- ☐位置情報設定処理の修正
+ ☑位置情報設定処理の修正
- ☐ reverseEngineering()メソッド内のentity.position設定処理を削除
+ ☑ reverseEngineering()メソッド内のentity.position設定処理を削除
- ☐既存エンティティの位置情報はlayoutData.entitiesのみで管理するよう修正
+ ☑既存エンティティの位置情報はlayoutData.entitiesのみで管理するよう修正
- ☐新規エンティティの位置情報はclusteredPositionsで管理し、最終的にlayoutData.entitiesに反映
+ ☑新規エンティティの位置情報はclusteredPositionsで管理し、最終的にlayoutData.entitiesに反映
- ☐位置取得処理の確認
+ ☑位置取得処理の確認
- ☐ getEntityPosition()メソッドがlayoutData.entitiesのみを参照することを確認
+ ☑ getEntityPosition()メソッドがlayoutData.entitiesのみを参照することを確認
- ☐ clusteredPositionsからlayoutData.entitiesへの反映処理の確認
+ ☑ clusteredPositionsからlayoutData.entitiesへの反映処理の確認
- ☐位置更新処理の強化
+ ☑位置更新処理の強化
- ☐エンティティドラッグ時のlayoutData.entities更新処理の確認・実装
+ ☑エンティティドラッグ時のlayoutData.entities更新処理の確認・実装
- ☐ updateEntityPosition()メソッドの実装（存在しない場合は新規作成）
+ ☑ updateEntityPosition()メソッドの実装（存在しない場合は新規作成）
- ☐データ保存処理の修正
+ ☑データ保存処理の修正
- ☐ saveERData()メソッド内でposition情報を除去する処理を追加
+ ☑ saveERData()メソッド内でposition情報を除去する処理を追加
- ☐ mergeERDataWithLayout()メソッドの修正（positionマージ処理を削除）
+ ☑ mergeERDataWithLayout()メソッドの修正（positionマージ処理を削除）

- What you will do
Copy every entry exactly; no part may be left out.

- Task solution
- ☐位置情報設定処理の修正
+ ☑位置情報設定処理の修正
- ☐ reverseEngineering()メソッド内のentity.position設定処理を削除
+ ☑ reverseEngineering()メソッド内のentity.position設定処理を削除
- ☐既存エンティティの位置情報はlayoutData.entitiesのみで管理するよう修正
+ ☑既存エンティティの位置情報はlayoutData.entitiesのみで管理するよう修正
- ☐新規エンティティの位置情報はclusteredPositionsで管理し、最終的にlayoutData.entitiesに反映
+ ☑新規エンティティの位置情報はclusteredPositionsで管理し、最終的にlayoutData.entitiesに反映
- ☐位置取得処理の確認
+ ☑位置取得処理の確認
- ☐ getEntityPosition()メソッドがlayoutData.entitiesのみを参照することを確認
+ ☑ getEntityPosition()メソッドがlayoutData.entitiesのみを参照することを確認
- ☐ clusteredPositionsからlayoutData.entitiesへの反映処理の確認
+ ☑ clusteredPositionsからlayoutData.entitiesへの反映処理の確認
- ☐位置更新処理の強化
+ ☑位置更新処理の強化
- ☐エンティティドラッグ時のlayoutData.entities更新処理の確認・実装
+ ☑エンティティドラッグ時のlayoutData.entities更新処理の確認・実装
- ☐ updateEntityPosition()メソッドの実装（存在しない場合は新規作成）
+ ☑ updateEntityPosition()メソッドの実装（存在しない場合は新規作成）
- ☐データ保存処理の修正
+ ☑データ保存処理の修正
- ☐ saveERData()メソッド内でposition情報を除去する処理を追加
+ ☑ saveERData()メソッド内でposition情報を除去する処理を追加
- ☐ mergeERDataWithLayout()メソッドの修正（positionマージ処理を削除）
+ ☑ mergeERDataWithLayout()メソッドの修正（positionマージ処理を削除）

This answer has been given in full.